Cosa può dire della situazione a Damasco?

«A Damasco ci sono dei contrasti enormi; se lei viene il giovedì sera che è il nostro sabato, vicino alla nunziatura, c’è una certa vita, ci sono caffè; ma Damasco è un po’ particolare ci sono impiegati governativi, studenti, si sentono passare i cacciabombardieri che vanno a bombardare anche alcuni quartieri di Damasco, come Jobar, Ghouta. La capitale è un po’ un’eccezione. Però non tutta la città è così. C’è la Damasco popolare dove la gente tira la cinghia, inoltre certe giornate sembrano normali, poi piove un colpo di mortaio. Tre anni fa un proiettile del genere colpì la nunziatura alle 6,30. Ho visto persone morire dietro la nunziatura, sono colpi che cadono indiscriminatamente, ho visto amici morire, sono andato di corsa negli ospedali più di una volta; tanti bambini sono stati colpiti mentre andavano a scuola, molti di loro restano feriti, amputati; queste schegge sono terribili per le persone, tanti sono rimasti con le gambe amputate. Un mese fa è scoppiato un missile davanti alla nunziatura e due ragazze sono morte sul colpo, una di loro era figlia di persone che conosco. E parliamo di Damasco e non di zone dove cadono le bombe».

 

Di fronte a tutto questo ci sono iniziative promosse dalla Chiesa per alleviare le sofferenze della popolazione?  

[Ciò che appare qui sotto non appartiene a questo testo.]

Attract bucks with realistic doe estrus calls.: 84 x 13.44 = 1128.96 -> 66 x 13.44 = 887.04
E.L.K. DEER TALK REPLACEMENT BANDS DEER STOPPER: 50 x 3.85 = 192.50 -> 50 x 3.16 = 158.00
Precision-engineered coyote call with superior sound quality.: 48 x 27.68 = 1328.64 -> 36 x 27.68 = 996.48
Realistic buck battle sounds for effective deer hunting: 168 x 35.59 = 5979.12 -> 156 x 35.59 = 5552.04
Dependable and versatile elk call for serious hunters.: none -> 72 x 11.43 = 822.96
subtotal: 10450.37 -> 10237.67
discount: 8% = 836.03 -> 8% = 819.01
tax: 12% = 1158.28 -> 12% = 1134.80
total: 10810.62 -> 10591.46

«Ci sono tre ospedali cattolici che sono attivi, stimati, e sono lì da circa 110 anni. Ma sono costretti a volte a chiudere perché la gente non ha più l’assistenza mutualistica, non hanno nemmeno uno spicciolo per contribuire alle cure, e l’ospedale deve pagare l’energia elettrica che è alle stelle, deve pagare il gasolio d’inverno che ha pure costi enormi e allora stiamo cercando di fare un piano di raccolta fondi in modo tale che questi ospedali siano aperti gratuitamente e per chi è povero e malato».

 

Da parte delle istituzioni cattoliche ed ecclesiali non ci può essere un aiuto per reperire questi fondi così vitali?  

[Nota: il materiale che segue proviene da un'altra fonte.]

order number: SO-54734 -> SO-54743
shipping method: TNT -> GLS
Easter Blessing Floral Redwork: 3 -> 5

«Abbiamo cominciato alcuni mesi fa a raccogliere dei finanziamenti e abbiamo riscontrato un certo interesse perché lì vanno degli ammalati poveri al di là del fatto che si chiamino Pietro o Mohamed, chi si presenta a questi ospedali è povero e viene curato, così abbiamo cominciato a raccogliere dei soldi. Alcune conferenze episcopali hanno risposto. Ci sono poi degli enti e istituzioni anche legate alla Santa Sede che hanno contribuito, ora non le voglio nominare, rischio di dimenticarne qualcuno. Pensi che più della metà degli ospedali in Siria sono fuori uso».

 

Questi ospedali cattolici dove si trovano?  

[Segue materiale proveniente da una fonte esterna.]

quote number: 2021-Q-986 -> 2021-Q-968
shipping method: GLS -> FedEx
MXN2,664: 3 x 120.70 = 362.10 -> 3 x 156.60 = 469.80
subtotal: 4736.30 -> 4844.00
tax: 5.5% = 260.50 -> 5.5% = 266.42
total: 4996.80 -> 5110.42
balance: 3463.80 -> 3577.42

«Due a Damasco e uno ad Aleppo, i costi sono enormi, bisogna anche pagare i medici. In ogni caso la Chiesa cattolica nel 2016 con i suoi vari enti, associazioni, con le Caritas ha contribuito per 200 milioni di dollari in diversi progetti di aiuto alla popolazione, ai bambini, ai più bisognosi. Si tenga presente che almeno 13,5 milioni di siriani hanno bisogno di assistenza alimentare e per 7 milioni di loro questo problema è particolarmente grave. Ma altrettanto importante, lo dico sempre, è che preti, suore, religiosi rimangano nel Paese, la loro presenza è un segno importantissimo per tutti, cristiani e musulmani».